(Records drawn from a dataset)
- Opening Delimiter -

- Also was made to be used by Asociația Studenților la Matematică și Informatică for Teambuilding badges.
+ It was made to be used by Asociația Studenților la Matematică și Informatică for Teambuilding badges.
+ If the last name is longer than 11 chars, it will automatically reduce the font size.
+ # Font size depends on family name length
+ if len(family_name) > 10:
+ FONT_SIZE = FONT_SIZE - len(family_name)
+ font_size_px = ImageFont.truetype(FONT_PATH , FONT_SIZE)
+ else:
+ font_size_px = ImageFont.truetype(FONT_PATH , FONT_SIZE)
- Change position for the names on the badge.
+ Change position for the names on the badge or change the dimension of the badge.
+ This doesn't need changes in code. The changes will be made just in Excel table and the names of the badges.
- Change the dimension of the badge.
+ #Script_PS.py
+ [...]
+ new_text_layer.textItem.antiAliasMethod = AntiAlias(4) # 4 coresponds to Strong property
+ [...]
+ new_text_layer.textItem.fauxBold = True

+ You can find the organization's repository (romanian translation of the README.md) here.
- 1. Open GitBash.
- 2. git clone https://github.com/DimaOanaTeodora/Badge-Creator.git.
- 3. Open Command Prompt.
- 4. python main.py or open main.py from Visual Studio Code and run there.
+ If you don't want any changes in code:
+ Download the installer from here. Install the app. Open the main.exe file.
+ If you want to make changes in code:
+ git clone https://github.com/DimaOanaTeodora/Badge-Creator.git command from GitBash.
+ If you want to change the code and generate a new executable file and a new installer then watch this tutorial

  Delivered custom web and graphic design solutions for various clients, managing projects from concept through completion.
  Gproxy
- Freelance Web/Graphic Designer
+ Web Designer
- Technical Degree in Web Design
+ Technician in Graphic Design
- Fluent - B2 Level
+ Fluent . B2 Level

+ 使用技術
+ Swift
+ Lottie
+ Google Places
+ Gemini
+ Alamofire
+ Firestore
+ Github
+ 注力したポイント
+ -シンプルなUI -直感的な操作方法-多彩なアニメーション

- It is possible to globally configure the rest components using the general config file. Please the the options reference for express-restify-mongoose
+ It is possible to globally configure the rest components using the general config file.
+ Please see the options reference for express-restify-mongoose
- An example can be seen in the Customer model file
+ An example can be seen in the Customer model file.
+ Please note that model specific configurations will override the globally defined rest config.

- Closing Delimiter -

» **Task**:
Among the lines of the data, identify those with the word "changes". Copy each of them.

» **Expected output**:
+ This doesn't need changes in code. The changes will be made just in Excel table and the names of the badges.
+ If you don't want any changes in code:
+ If you want to make changes in code:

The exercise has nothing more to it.